The doctor wasted no time with me. I kind of expected a man to be different. He got right down to the examination and was fairly physical with my breasts. He immediately said that the first thing he would recommend was a Bilateral Supra Areolar Mastopexy, which is sort of like a mini-lift. It wouldn’t lift as much as the full lift suggested at my first doctor visit but it also wouldn’t leave the anchor scar (line from the nipple to the breast base with a perpendicular c-shaped scar under the breast). The only incision needed would be made around the nipple and the implant could actually be inserted through that opening. Unlike the last doctor, he said the two surgeries could be done at the same time and that, since the only incisions made would be around the nipple (rather than the full lift’s anchor incision), scarring would not be an issue. And he seemed very confident with his answers.

When I asked about implants, he said he uses both kinds but much prefers silicone over saline. (I know. Again, different, right?) He said the silicone implants feel much more real and less invasive to the patient.

When I asked about the recovery period after the surgery, he said there would be some pain but that I could exercise after two weeks. (Woohoo!) He said the breasts are taped down a few weeks during the healing process anyway. (Sounds awesome.)

When he asked me how big I wanted to go, I looked at Vanessa and we came up with the same conservative “Not too big” (me) and “Small C?” (Vanessa). He seemed surprised with our answers and said that you want to go big C or small D to really get your money’s worth and have others notice the difference. I think he mentioned something about my husband at this point. (I really wasn’t wild about this conversation.) And then he asked to take my headless picture for my file. (Please let me know if my pictures hit the internet so I know when to file for free boobs!) Perfectly nice man. Seemed to really know his stuff. Just sort of felt a little like a number. Two lifted boobs, D, silicone, check.

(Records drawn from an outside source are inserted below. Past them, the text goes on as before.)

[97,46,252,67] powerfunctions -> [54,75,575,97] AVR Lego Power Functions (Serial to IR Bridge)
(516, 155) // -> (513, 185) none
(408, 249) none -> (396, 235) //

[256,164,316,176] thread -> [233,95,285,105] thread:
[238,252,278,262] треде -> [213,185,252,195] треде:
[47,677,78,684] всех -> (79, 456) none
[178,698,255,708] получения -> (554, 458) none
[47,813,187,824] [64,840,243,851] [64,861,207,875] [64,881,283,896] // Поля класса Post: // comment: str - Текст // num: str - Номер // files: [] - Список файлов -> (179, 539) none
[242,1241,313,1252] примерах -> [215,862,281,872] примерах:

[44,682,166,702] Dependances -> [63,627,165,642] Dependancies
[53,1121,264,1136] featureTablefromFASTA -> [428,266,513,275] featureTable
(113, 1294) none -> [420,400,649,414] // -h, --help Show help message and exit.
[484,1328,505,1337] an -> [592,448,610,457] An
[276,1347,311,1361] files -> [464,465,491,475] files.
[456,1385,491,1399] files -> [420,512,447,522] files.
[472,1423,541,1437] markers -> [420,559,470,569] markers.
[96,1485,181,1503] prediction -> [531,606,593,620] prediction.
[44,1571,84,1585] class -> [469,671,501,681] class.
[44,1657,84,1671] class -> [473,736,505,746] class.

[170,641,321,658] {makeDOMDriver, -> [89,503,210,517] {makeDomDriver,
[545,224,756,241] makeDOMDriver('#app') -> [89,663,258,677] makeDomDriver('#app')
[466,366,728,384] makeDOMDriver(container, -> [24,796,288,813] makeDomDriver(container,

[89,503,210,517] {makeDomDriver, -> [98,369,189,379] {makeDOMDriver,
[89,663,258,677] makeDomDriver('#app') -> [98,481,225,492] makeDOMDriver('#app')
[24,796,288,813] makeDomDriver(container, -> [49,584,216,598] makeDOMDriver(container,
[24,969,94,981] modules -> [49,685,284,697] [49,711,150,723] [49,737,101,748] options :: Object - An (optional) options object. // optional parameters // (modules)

Of course, he did leave us to play with his sample silicone implants – the 330cc, the 420cc and the whopping 450cc – which would translate to me being a full D. With my small frame and my just under 5’4” ‘stature,’ I looked like I was about to topple over. I might just need to take it down a notch.

They say everything happens for a reason. And I mentioned earlier in this post that he was pretty physical with the examination. It wasn’t exactly comfortable, of course. But without that literal manhandling, he would never have found the lump he found today in my left breast. Yes, lump. Which was also what I got in my throat when he told me. Remember that scene in Sex and the City with Samantha? Damn.

(I love you, Vanessa, and am so glad you were there with me today.)

So now, in the middle of this whole thing, I need to go get a mammogram to determine what the hell he found today. I would have had to do it for any of these surgeries anyway, but now I’m just going with a little more urgency … and anxiety. And I have another consultation appointment tomorrow. Sigh.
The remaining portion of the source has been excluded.